Segment Start: PROVIDED RECORDS

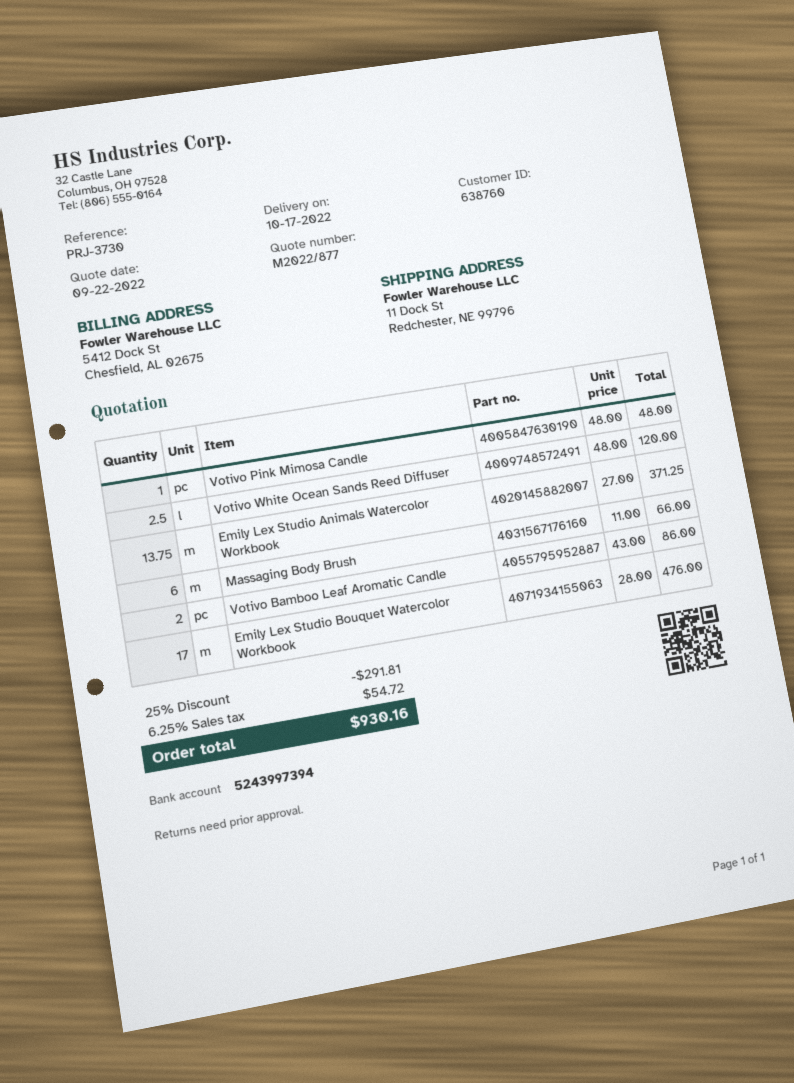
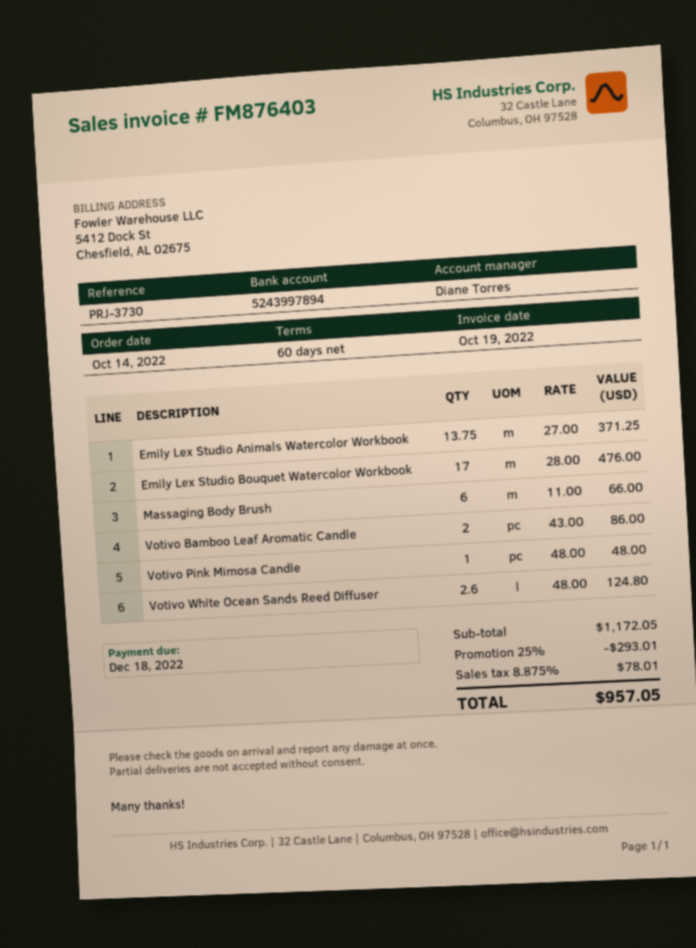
bank account: 5243997394 -> 5243997894
Votivo White Ocean Sands Reed Diffuser: 2.5 x 48.00 = 120.00 -> 2.6 x 48.00 = 124.80
discount: 25% = 291.81 -> 25% = 293.01
tax: 6.25% = 54.72 -> 8.875% = 78.01
total: 930.16 -> 957.05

Segment End: PROVIDED RECORDS

### EXERCISE OBJECTIVE
Set down nothing but the lines from the one containing "Votivo White Ocean" through the end of the entries above, exactly as written, both ends counted.

### PROBLEM SOLUTION
Votivo White Ocean Sands Reed Diffuser: 2.5 x 48.00 = 120.00 -> 2.6 x 48.00 = 124.80
discount: 25% = 291.81 -> 25% = 293.01
tax: 6.25% = 54.72 -> 8.875% = 78.01
total: 930.16 -> 957.05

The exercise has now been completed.